Given records ▸
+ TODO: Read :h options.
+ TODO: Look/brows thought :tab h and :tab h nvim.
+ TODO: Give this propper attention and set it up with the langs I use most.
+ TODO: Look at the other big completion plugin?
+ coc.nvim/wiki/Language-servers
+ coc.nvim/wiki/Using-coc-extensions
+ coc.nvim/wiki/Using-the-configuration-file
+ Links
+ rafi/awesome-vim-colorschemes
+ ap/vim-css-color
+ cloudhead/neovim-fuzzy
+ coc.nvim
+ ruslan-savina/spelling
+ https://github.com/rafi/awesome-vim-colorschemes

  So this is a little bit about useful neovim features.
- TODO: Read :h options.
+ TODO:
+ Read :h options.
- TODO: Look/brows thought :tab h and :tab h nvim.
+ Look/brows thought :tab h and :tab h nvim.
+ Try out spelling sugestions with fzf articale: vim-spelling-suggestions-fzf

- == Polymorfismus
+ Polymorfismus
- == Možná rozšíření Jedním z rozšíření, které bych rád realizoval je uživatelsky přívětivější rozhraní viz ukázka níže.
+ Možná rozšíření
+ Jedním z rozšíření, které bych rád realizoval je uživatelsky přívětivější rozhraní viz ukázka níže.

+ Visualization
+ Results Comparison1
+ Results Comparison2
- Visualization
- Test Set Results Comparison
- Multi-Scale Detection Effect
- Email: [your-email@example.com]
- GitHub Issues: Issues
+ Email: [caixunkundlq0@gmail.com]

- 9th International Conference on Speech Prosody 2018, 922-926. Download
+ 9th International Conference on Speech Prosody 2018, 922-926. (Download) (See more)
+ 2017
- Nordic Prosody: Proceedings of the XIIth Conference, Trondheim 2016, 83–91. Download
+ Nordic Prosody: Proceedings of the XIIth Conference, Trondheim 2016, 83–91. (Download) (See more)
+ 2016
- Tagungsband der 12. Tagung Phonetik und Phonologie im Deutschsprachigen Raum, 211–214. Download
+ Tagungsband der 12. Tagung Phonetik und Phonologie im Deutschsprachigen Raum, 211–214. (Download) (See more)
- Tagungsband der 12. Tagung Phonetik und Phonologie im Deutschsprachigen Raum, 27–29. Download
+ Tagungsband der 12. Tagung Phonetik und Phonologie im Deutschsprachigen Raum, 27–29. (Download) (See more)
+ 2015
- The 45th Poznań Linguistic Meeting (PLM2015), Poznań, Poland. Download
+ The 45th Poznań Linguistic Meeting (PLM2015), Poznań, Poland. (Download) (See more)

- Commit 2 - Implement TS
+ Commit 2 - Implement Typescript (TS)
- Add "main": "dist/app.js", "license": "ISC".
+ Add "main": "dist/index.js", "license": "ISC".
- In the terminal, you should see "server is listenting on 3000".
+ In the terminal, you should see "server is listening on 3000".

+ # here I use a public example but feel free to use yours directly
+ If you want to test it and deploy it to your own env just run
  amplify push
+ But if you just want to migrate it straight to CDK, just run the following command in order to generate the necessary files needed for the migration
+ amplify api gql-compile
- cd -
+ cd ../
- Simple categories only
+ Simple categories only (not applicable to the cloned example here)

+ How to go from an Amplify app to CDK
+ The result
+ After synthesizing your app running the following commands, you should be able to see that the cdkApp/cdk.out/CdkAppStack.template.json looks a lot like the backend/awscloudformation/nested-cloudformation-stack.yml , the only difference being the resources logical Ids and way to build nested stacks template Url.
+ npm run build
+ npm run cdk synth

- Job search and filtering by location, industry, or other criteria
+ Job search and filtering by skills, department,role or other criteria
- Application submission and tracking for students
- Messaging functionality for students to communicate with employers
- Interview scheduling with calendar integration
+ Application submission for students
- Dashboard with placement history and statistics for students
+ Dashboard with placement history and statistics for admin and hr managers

Task goal ▸
Please write out only the lines from the one containing "211–214. (Download) (See more)" to the end of the records above, exactly, both ends included.

Reply ▸
+ Tagungsband der 12. Tagung Phonetik und Phonologie im Deutschsprachigen Raum, 211–214. (Download) (See more)
- Tagungsband der 12. Tagung Phonetik und Phonologie im Deutschsprachigen Raum, 27–29. Download
+ Tagungsband der 12. Tagung Phonetik und Phonologie im Deutschsprachigen Raum, 27–29. (Download) (See more)
+ 2015
- The 45th Poznań Linguistic Meeting (PLM2015), Poznań, Poland. Download
+ The 45th Poznań Linguistic Meeting (PLM2015), Poznań, Poland. (Download) (See more)

- Commit 2 - Implement TS
+ Commit 2 - Implement Typescript (TS)
- Add "main": "dist/app.js", "license": "ISC".
+ Add "main": "dist/index.js", "license": "ISC".
- In the terminal, you should see "server is listenting on 3000".
+ In the terminal, you should see "server is listening on 3000".

+ # here I use a public example but feel free to use yours directly
+ If you want to test it and deploy it to your own env just run
  amplify push
+ But if you just want to migrate it straight to CDK, just run the following command in order to generate the necessary files needed for the migration
+ amplify api gql-compile
- cd -
+ cd ../
- Simple categories only
+ Simple categories only (not applicable to the cloned example here)

+ How to go from an Amplify app to CDK
+ The result
+ After synthesizing your app running the following commands, you should be able to see that the cdkApp/cdk.out/CdkAppStack.template.json looks a lot like the backend/awscloudformation/nested-cloudformation-stack.yml , the only difference being the resources logical Ids and way to build nested stacks template Url.
+ npm run build
+ npm run cdk synth

- Job search and filtering by location, industry, or other criteria
+ Job search and filtering by skills, department,role or other criteria
- Application submission and tracking for students
- Messaging functionality for students to communicate with employers
- Interview scheduling with calendar integration
+ Application submission for students
- Dashboard with placement history and statistics for students
+ Dashboard with placement history and statistics for admin and hr managers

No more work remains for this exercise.